1968 Tasmanian casino referendum
- Outcome: Carried.

Results
| Choice | Votes | % |
| Yes | 96,839 | 53.00% |
| No | 85,862 | 47.00% |
| Valid votes | 182,701 | 88.63% |
| Invalid or blank votes | 23,443 | 11.37% |
| Total votes | 206,144 | 100.00% |
| Registered voters/turnout | 206,144 | 100% |
- Results by electoral division

= 1968 Tasmanian casino referendum =

Referendum in Tasmania, Australia

The Tasmanian casino referendum was a one-question referendum held on 14 December 1968, which concerned the granting of Australia's first casino licence to the Federal Group to operate the Wrest Point Hotel Casino in Sandy Bay.

==Background==
The Wrest Point Riviera hotel was purchased by the Federal Group in the 1960s, and the new owners approached Premier Eric Reece about the prospect of the Tasmanian government granting a licence to create an entertainment complex and convention centre that would contain a small casino on the premises, citing that it would attract tourists during Tasmania's traditional winter "tourist slump". Reece agreed that a casino would be a tourism attraction in Tasmania and together with health minister Merv Everett began to promote the development. Despite a vigorous campaign there was considerable opposition to the casino bill when it was introduced to parliament on 4 October 1968 as no casino licence had been granted in Australia before. Two weeks later The Mercury newspaper reported the bill was likely to be lost by one or two votes. Reece and Everett then withdrew the bill and on 31 October 1968 announced a referendum would take place to decide the issue.

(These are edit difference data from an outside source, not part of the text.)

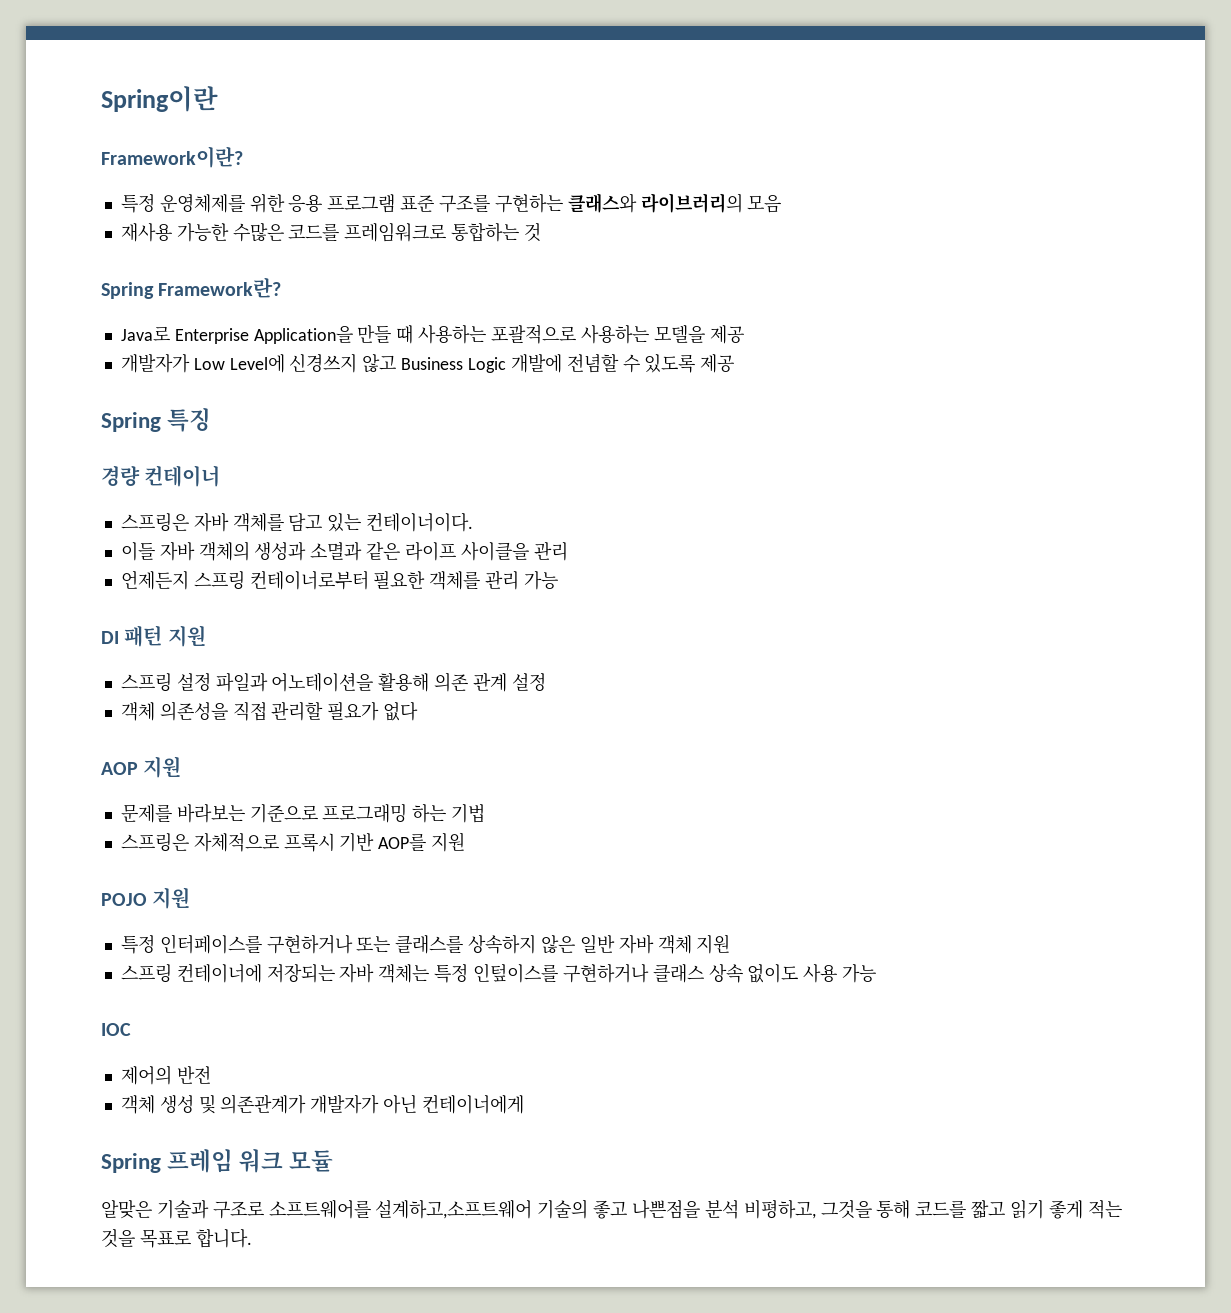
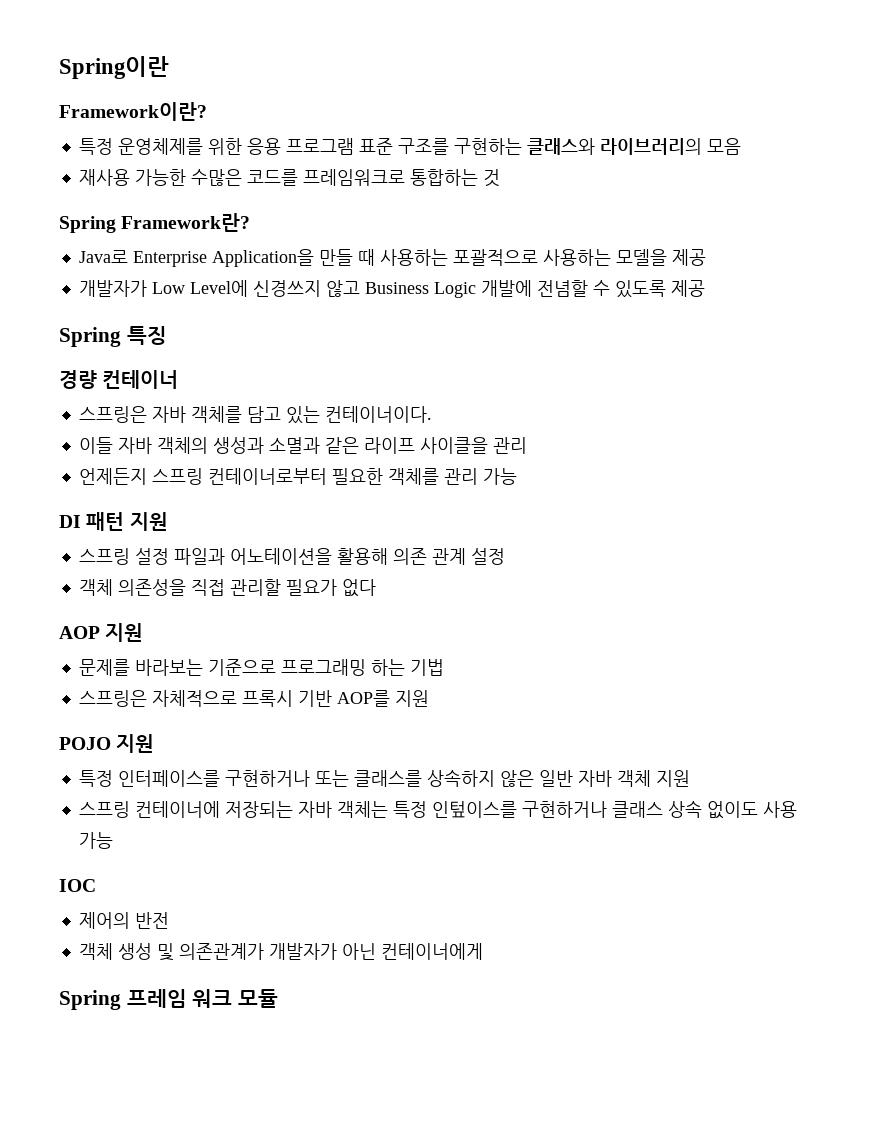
- 알맞은 기술과 구조로 소프트웨어를 설계하고,소프트웨어 기술의 좋고 나쁜점을 분석 비평하고, 그것을 통해 코드를 짧고 읽기 좋게 적는 것을 목표로 합니다.

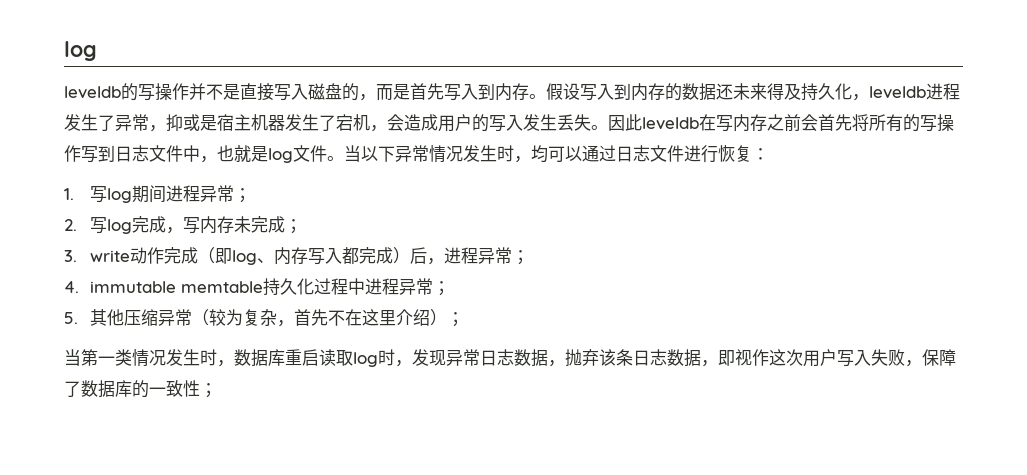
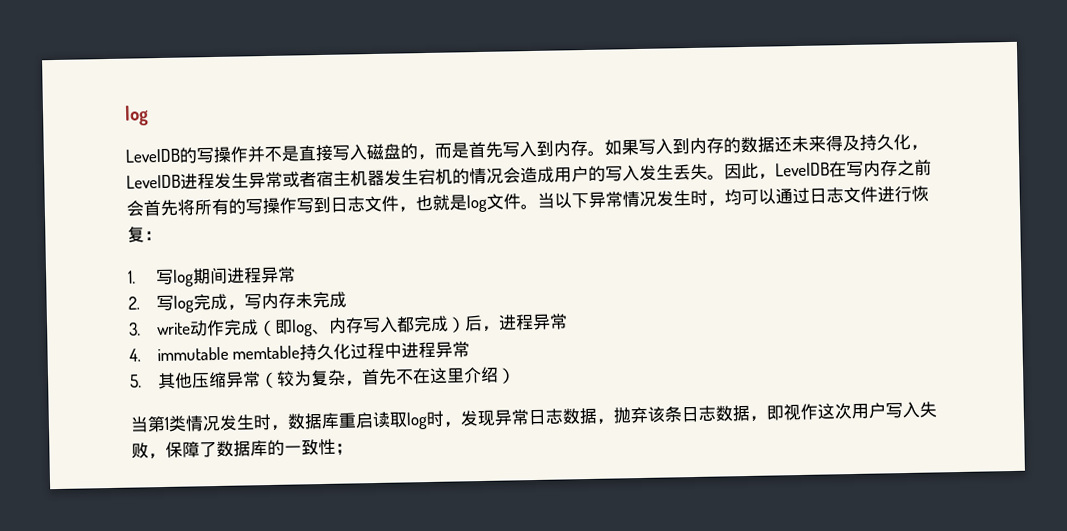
- leveldb的写操作并不是直接写入磁盘的，而是首先写入到内存。
+ LevelDB的写操作并不是直接写入磁盘的，而是首先写入到内存。
- 假设写入到内存的数据还未来得及持久化，leveldb进程发生了异常，抑或是宿主机器发生了宕机，会造成用户的写入发生丢失。
+ 如果写入到内存的数据还未来得及持久化，LevelDB进程发生异常或者宿主机器发生宕机的情况会造成用户的写入发生丢失。
- 因此leveldb在写内存之前会首先将所有的写操作写到日志文件中，也就是log文件。
+ 因此，LevelDB在写内存之前会首先将所有的写操作写到日志文件，也就是log文件。
- 1.写log期间进程异常；
+ 1.写log期间进程异常
- 2.写log完成，写内存未完成；
+ 2.写log完成，写内存未完成
- 3. write动作完成（即log、内存写入都完成）后，进程异常；
+ 3. write动作完成（即log、内存写入都完成）后，进程异常
- 4. immutable memtable持久化过程中进程异常；
+ 4. immutable memtable持久化过程中进程异常
- 5.其他压缩异常（较为复杂，首先不在这里介绍）；
+ 5.其他压缩异常（较为复杂，首先不在这里介绍）
- 当第一类情况发生时，数据库重启读取log时，发现异常日志数据，抛弃该条日志数据，即视作这次用户写入失败，保障了数据库的一致性；
+ 当第1类情况发生时，数据库重启读取log时，发现异常日志数据，抛弃该条日志数据，即视作这次用户写入失败，保障了数据库的一致性；

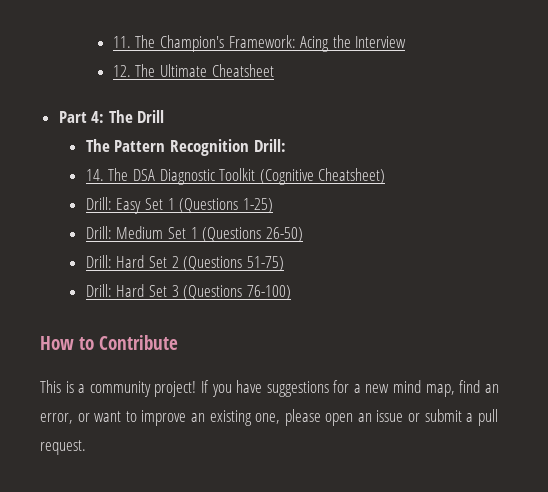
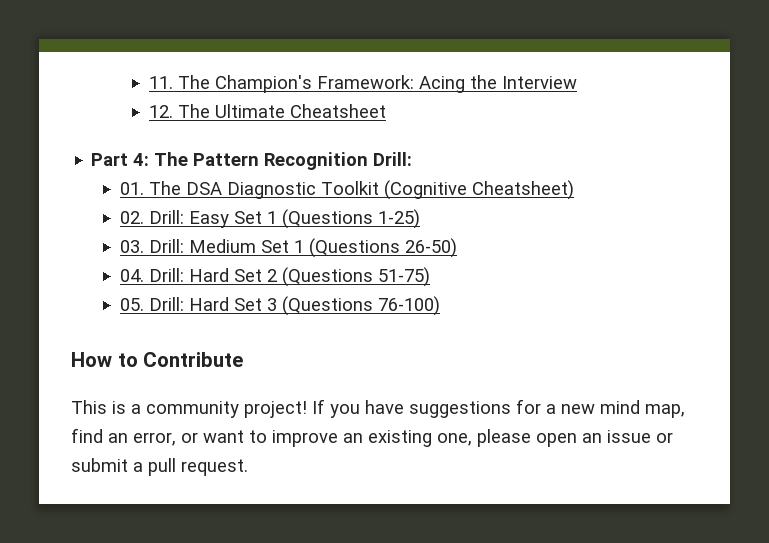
- Part 4: The Drill
- The Pattern Recognition Drill:
+ Part 4: The Pattern Recognition Drill:
- 14. The DSA Diagnostic Toolkit (Cognitive Cheatsheet)
+ 01. The DSA Diagnostic Toolkit (Cognitive Cheatsheet)
- Drill: Easy Set 1 (Questions 1-25)
+ 02. Drill: Easy Set 1 (Questions 1-25)
- Drill: Medium Set 1 (Questions 26-50)
+ 03. Drill: Medium Set 1 (Questions 26-50)
- Drill: Hard Set 2 (Questions 51-75)
+ 04. Drill: Hard Set 2 (Questions 51-75)
- Drill: Hard Set 3 (Questions 76-100)
+ 05. Drill: Hard Set 3 (Questions 76-100)

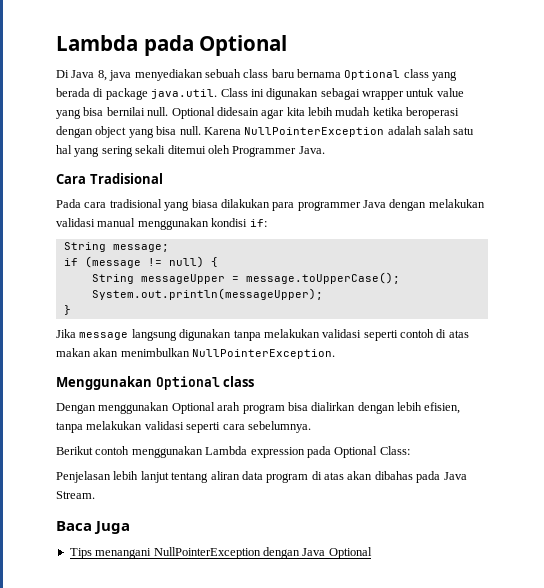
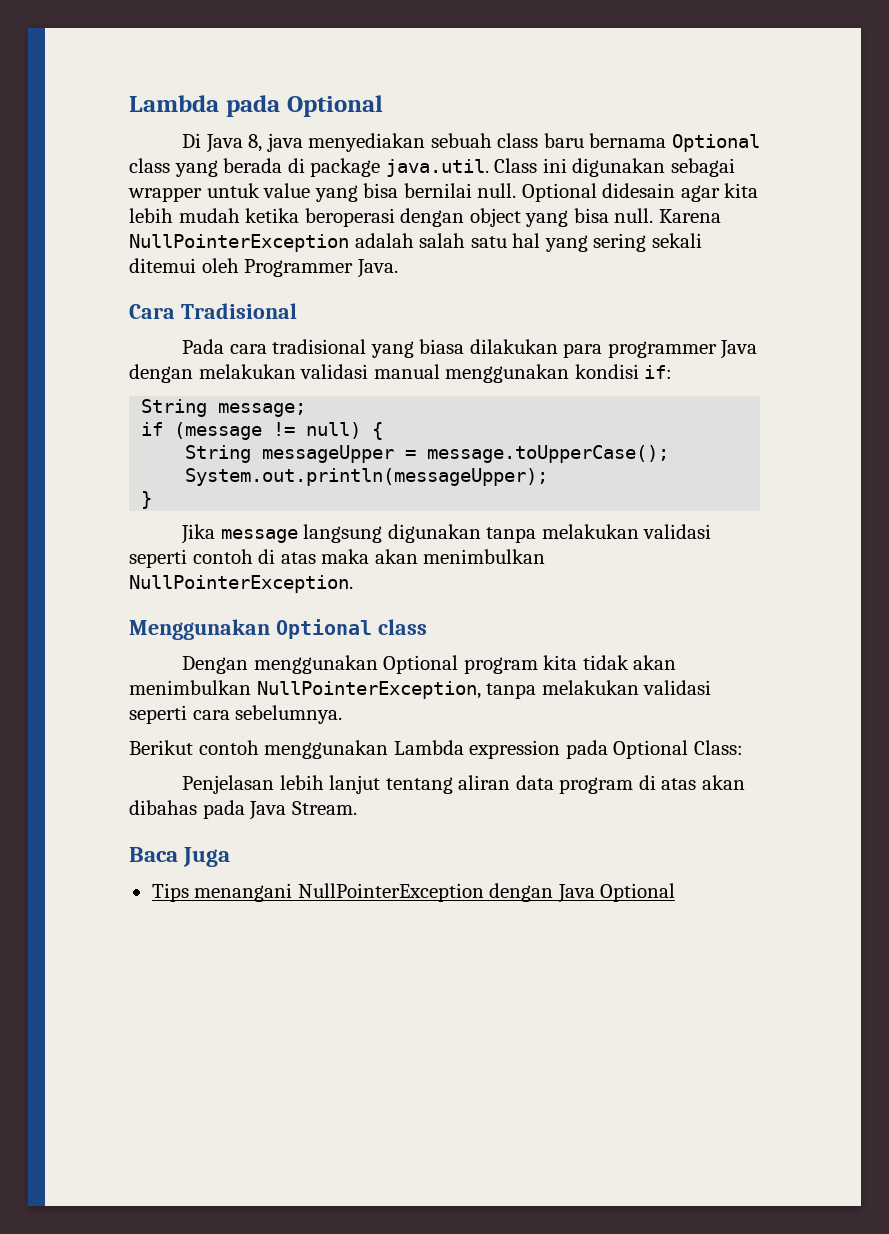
- Jika message langsung digunakan tanpa melakukan validasi seperti contoh di atas makan akan menimbulkan NullPointerException.
+ Jika message langsung digunakan tanpa melakukan validasi seperti contoh di atas maka akan menimbulkan NullPointerException.
- Dengan menggunakan Optional arah program bisa dialirkan dengan lebih efisien, tanpa melakukan validasi seperti cara sebelumnya.
+ Dengan menggunakan Optional program kita tidak akan menimbulkan NullPointerException, tanpa melakukan validasi seperti cara sebelumnya.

The legislation to permit the referendum was itself highly contentious and did not pass parliament until 21 November 1968, after which the date of the referendum was set to be three weeks later on 14 December. With the vote on a knife's edge, it is alleged that the government deliberately proposed a question that was opaque. The question put to the people was:Are you in favour of the provisions of "Wrest Point Casino Licence and Development Act, 1968", the full text of which has been published in the newspapers?"

== Vote on the bill ==
Despite having a vote on the bill scheduled in December, and with the campaigning already underway, the state Labor government, realising they had the numbers on the floor of the parliament, brought the bill to a vote on 6 November 1968. After a non-stop thirty-hour debate and with the vocal opponent Mac Le Fevre overseas and not paired, the bill passed at 5am on 8 November 1968.

In effect, the electorate was being asked to vote on a bill that had already been passed.

==Results==

Result
| State | Electoral roll | Valid votes | For |  | Against |  |
| Vote | % | Vote | % |
| Bass | 40,472 | 34,989 | 16,622 | 47.51 | 18,367 | 52.49 |
| Braddon | 42,420 | 37,189 | 18,453 | 49.62 | 18,736 | 50.38 |
| Denison | 43,529 | 38,814 | 22,407 | 57.73 | 16,407 | 42.27 |
| Franklin | 38,248 | 34,838 | 20,856 | 59.85 | 13,982 | 40.13 |
| Wilmot | 41,475 | 36,871 | 18,501 | 50.18 | 18,370 | 49.82 |
| Total | 206,144 | 182,701 | 96,839 | 53.00 | 85,862 | 47.00 |

===Summary===
- Yes: 96,839 (53%); No: 85,862 (47%)
- Turnout: 92.67%
- Informal votes: 8,339

==Aftermath==
The referendum passed by a margin of 6%, although the bill had already passed in October that year, granting the licence to the Federal Group. There was considerable opposition to the casino, and concern over the fact that a monopoly licence was awarded to Federal Hotels without any call for a tender.

The Wrest Point Hotel Casino was completed and opened in 1973.

In 1985, the casino introduced poker machines, to much opposition. The pokies have since spread around the state.